ADVERTISEMENT
Addressing Deltoid Ligament Insufficiency In Stage III/IV Adult-Acquired Flatfoot
Given the importance of the deltoid ligament for patients with stages III and IV adult-acquired flatfoot, numerous authors have proposed surgical solutions. Accordingly, these authors offer a thorough review of the literature and share surgical pearls from their experience.
Adult-acquired flatfoot deformity is a challenging clinical condition. It has been well classified, defined and documented as a dynamic failure of the posterior tibial tendon and ligaments that support the medial longitudinal arch.

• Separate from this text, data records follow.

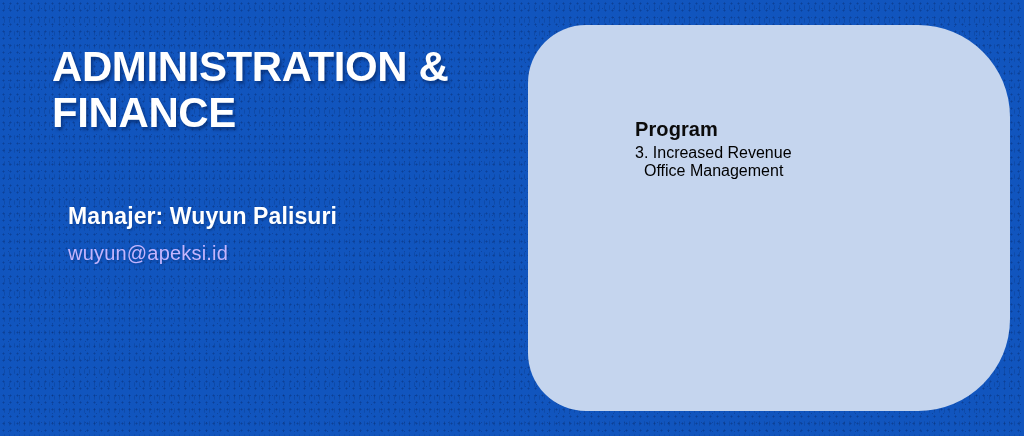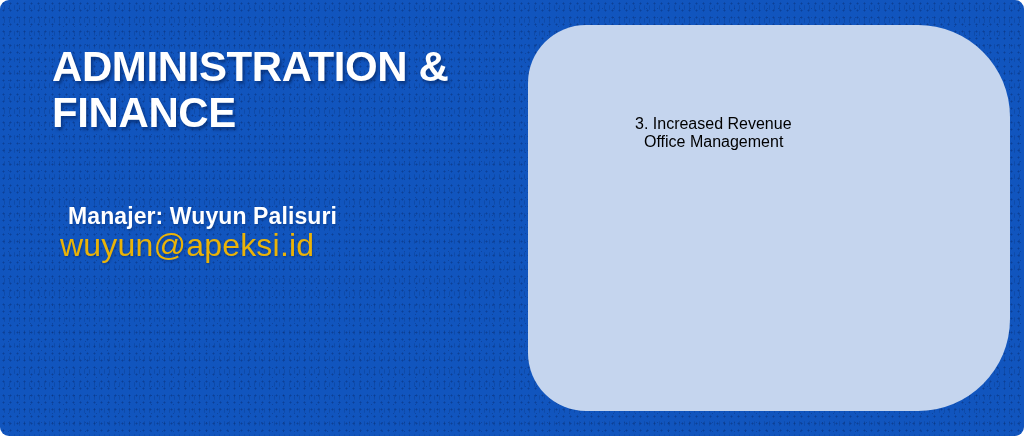--- a/index.html
+++ b/index.html
@@ -20,7 +20,6 @@
     height: 436px;
     background-color: #1155be;
     overflow: hidden;
-    border-radius: 9px;
   }
 
   

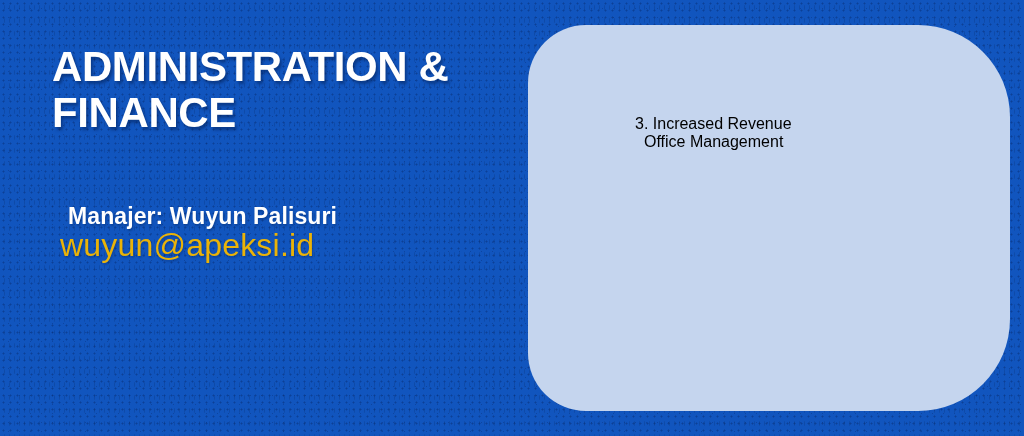--- a/index.html
+++ b/index.html
@@ -141,6 +141,7 @@
 
   <div id="program-card">
     <div id="program-list">
+      <div id="program-heading">Program</div>
 
       <div class="prog-line">3. Increased Revenue</div>
 

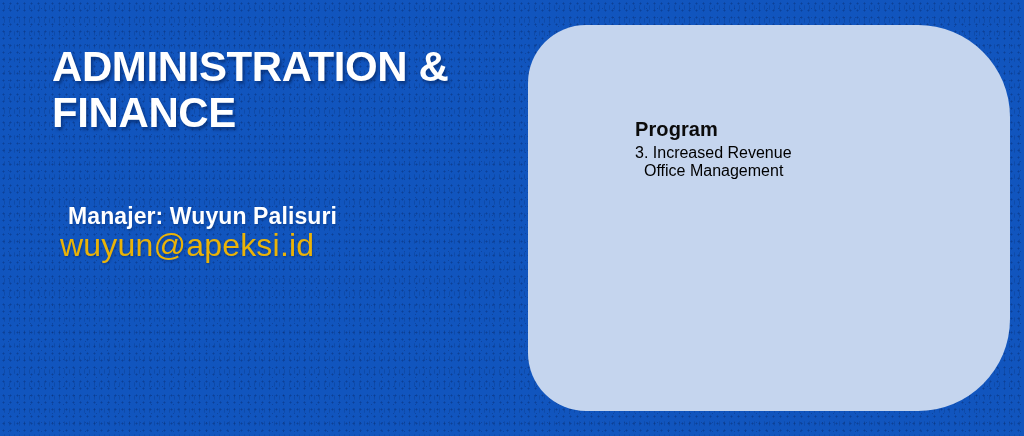--- a/index.html
+++ b/index.html
@@ -78,9 +78,9 @@
     position: absolute;
     top: 222px;
     left: 0;
-    margin: 8px;
-    color: #eab308;
-    font-size: 32px;
+    margin: 16px;
+    color: #c4b5fd;
+    font-size: 20px;
     font-weight: normal;
     line-height: 30px;
     letter-spacing: 0.2px;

Johnson and Strom originally classified adult-acquired flatfoot deformity into three stages with Myerson adding a fourth stage.1,2 Stage I is characterized by symptoms of pain and swelling along the posterior tibial tendon without visible changes of foot malalignment. Stage II deformity shows asymmetrical alignment with flexible hindfoot valgus and forefoot abduction. These patients have weakness with inversion and difficulty when performing a single heel raise. Stage III represents a progression of the longstanding deformity in which the deformity becomes fixed and rigid.
In 1996, Myerson recognized the presence of deltoid ligament failure in late stage adult-acquired flatfoot deformity and added a fourth stage to the original classification.2 This is visible on a weightbearing AP X-ray by valgus tilt of the talus within the ankle mortise and is associated with deltoid insufficiency.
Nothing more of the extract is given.